_WHAT IS REQUIRED_: Give back each entry exactly as written, apart from the pictures.

.....

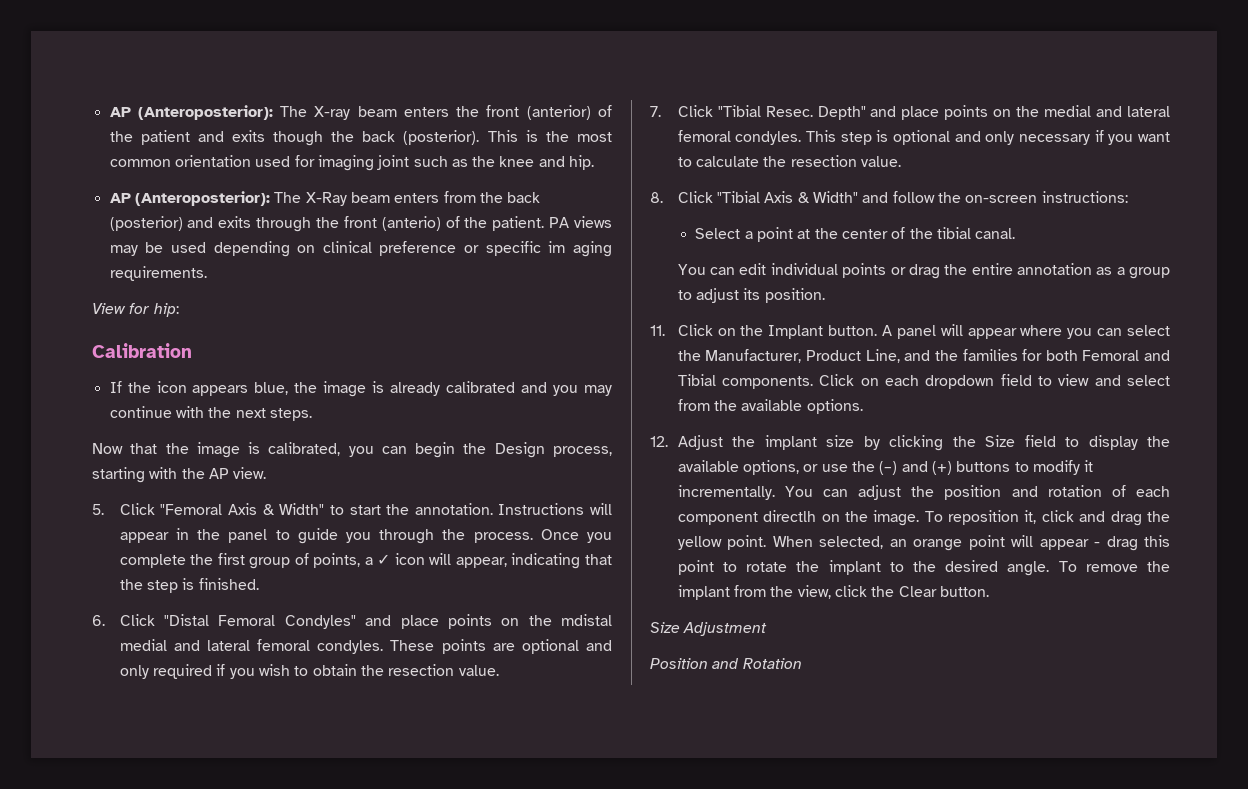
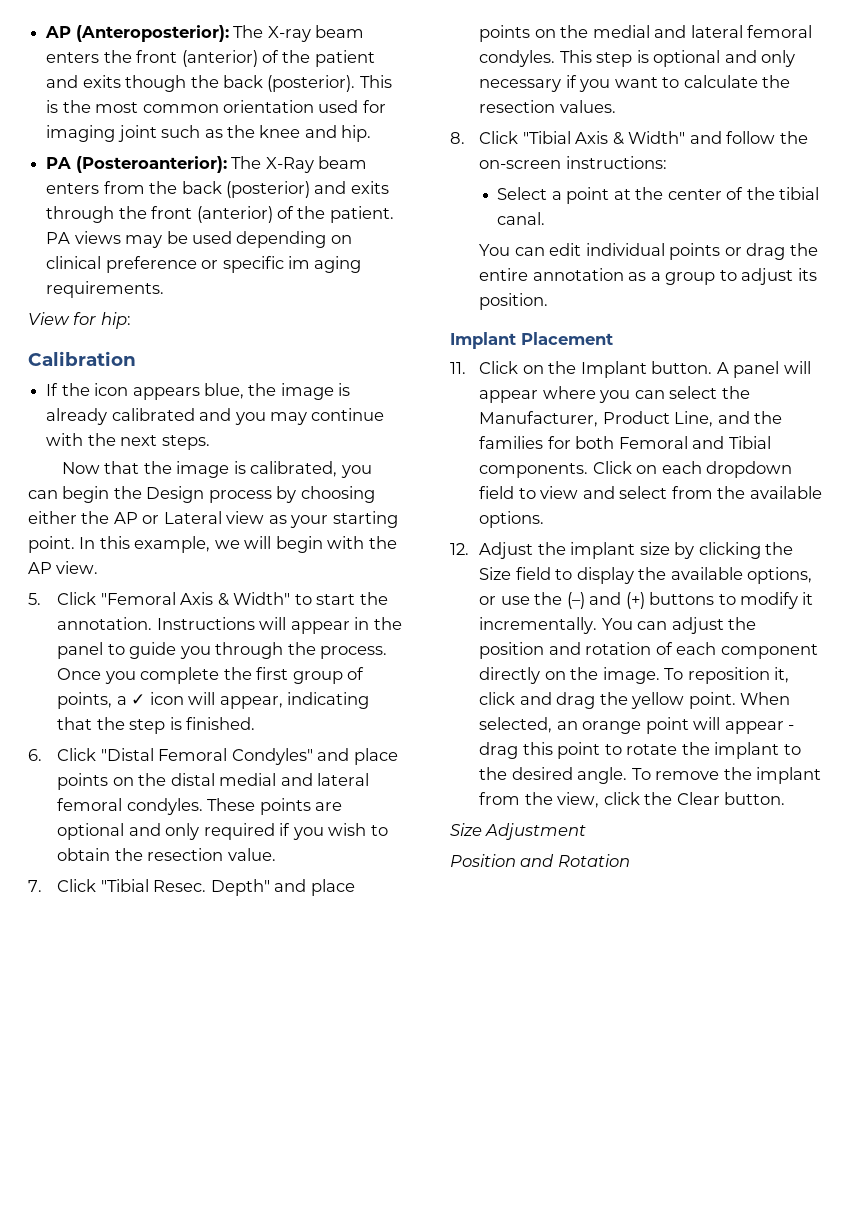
- AP (Anteroposterior): The X-Ray beam enters from the back (posterior) and exits through the front (anterio) of the patient.
+ PA (Posteroanterior): The X-Ray beam enters from the back (posterior) and exits through the front (anterior) of the patient.
- Now that the image is calibrated, you can begin the Design process, starting with the AP view.
+ Now that the image is calibrated, you can begin the Design process by choosing either the AP or Lateral view as your starting point. In this example, we will begin with the AP view.
- 6. Click "Distal Femoral Condyles" and place points on the mdistal medial and lateral femoral condyles.
+ 6. Click "Distal Femoral Condyles" and place points on the distal medial and lateral femoral condyles.
- This step is optional and only necessary if you want to calculate the resection value.
+ This step is optional and only necessary if you want to calculate the resection values.
+ Implant Placement
- You can adjust the position and rotation of each component directlh on the image.
+ You can adjust the position and rotation of each component directly on the image.

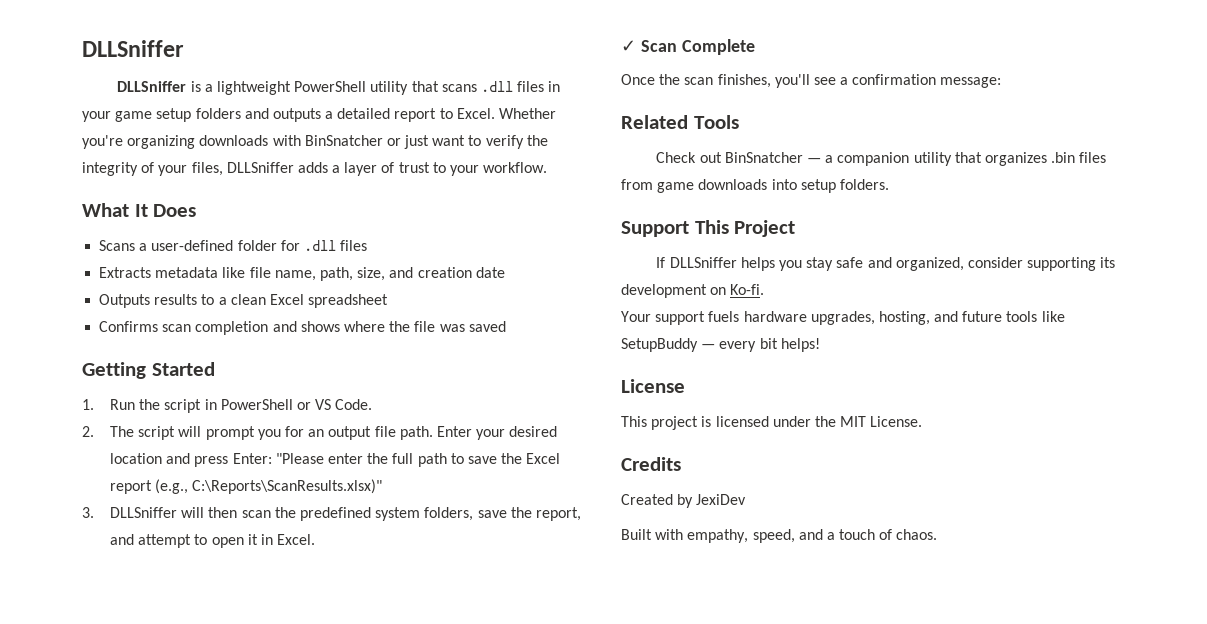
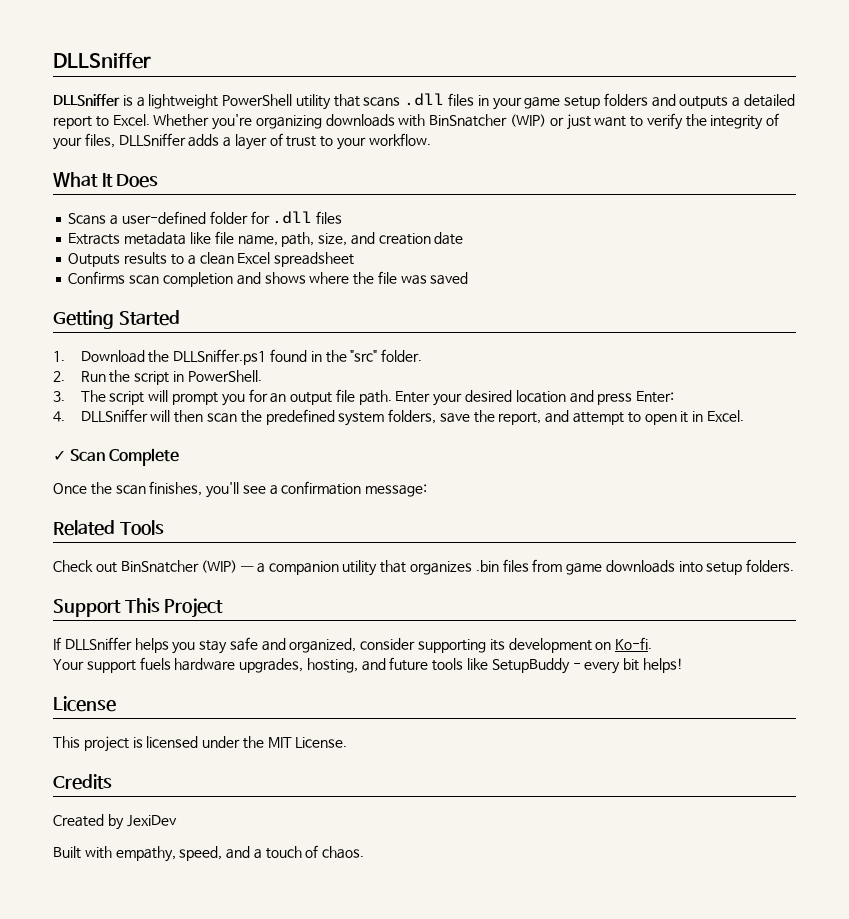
- Whether you're organizing downloads with BinSnatcher or just want to verify the integrity of your files, DLLSniffer adds a layer of trust to your workflow.
+ Whether you're organizing downloads with BinSnatcher (WIP) or just want to verify the integrity of your files, DLLSniffer adds a layer of trust to your workflow.
- 1. Run the script in PowerShell or VS Code.
- 2. The script will prompt you for an output file path.
+ 1. Download the DLLSniffer.ps1 found in the "src" folder.
+ 2. Run the script in PowerShell.
+ 3. The script will prompt you for an output file path.
- Enter your desired location and press Enter: "Please enter the full path to save the Excel report (e.g., C:\Reports\ScanResults.xlsx)"
- 3. DLLSniffer will then scan the predefined system folders, save the report, and attempt to open it in Excel.
+ Enter your desired location and press Enter:
+ 4. DLLSniffer will then scan the predefined system folders, save the report, and attempt to open it in Excel.
- Check out BinSnatcher — a companion utility that organizes .bin files from game downloads into setup folders.
+ Check out BinSnatcher (WIP) — a companion utility that organizes .bin files from game downloads into setup folders.
- Your support fuels hardware upgrades, hosting, and future tools like SetupBuddy — every bit helps!
+ Your support fuels hardware upgrades, hosting, and future tools like SetupBuddy - every bit helps!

.....

_PROBLEM SOLUTION_:
- AP (Anteroposterior): The X-Ray beam enters from the back (posterior) and exits through the front (anterio) of the patient.
+ PA (Posteroanterior): The X-Ray beam enters from the back (posterior) and exits through the front (anterior) of the patient.
- Now that the image is calibrated, you can begin the Design process, starting with the AP view.
+ Now that the image is calibrated, you can begin the Design process by choosing either the AP or Lateral view as your starting point. In this example, we will begin with the AP view.
- 6. Click "Distal Femoral Condyles" and place points on the mdistal medial and lateral femoral condyles.
+ 6. Click "Distal Femoral Condyles" and place points on the distal medial and lateral femoral condyles.
- This step is optional and only necessary if you want to calculate the resection value.
+ This step is optional and only necessary if you want to calculate the resection values.
+ Implant Placement
- You can adjust the position and rotation of each component directlh on the image.
+ You can adjust the position and rotation of each component directly on the image.

- Whether you're organizing downloads with BinSnatcher or just want to verify the integrity of your files, DLLSniffer adds a layer of trust to your workflow.
+ Whether you're organizing downloads with BinSnatcher (WIP) or just want to verify the integrity of your files, DLLSniffer adds a layer of trust to your workflow.
- 1. Run the script in PowerShell or VS Code.
- 2. The script will prompt you for an output file path.
+ 1. Download the DLLSniffer.ps1 found in the "src" folder.
+ 2. Run the script in PowerShell.
+ 3. The script will prompt you for an output file path.
- Enter your desired location and press Enter: "Please enter the full path to save the Excel report (e.g., C:\Reports\ScanResults.xlsx)"
- 3. DLLSniffer will then scan the predefined system folders, save the report, and attempt to open it in Excel.
+ Enter your desired location and press Enter:
+ 4. DLLSniffer will then scan the predefined system folders, save the report, and attempt to open it in Excel.
- Check out BinSnatcher — a companion utility that organizes .bin files from game downloads into setup folders.
+ Check out BinSnatcher (WIP) — a companion utility that organizes .bin files from game downloads into setup folders.
- Your support fuels hardware upgrades, hosting, and future tools like SetupBuddy — every bit helps!
+ Your support fuels hardware upgrades, hosting, and future tools like SetupBuddy - every bit helps!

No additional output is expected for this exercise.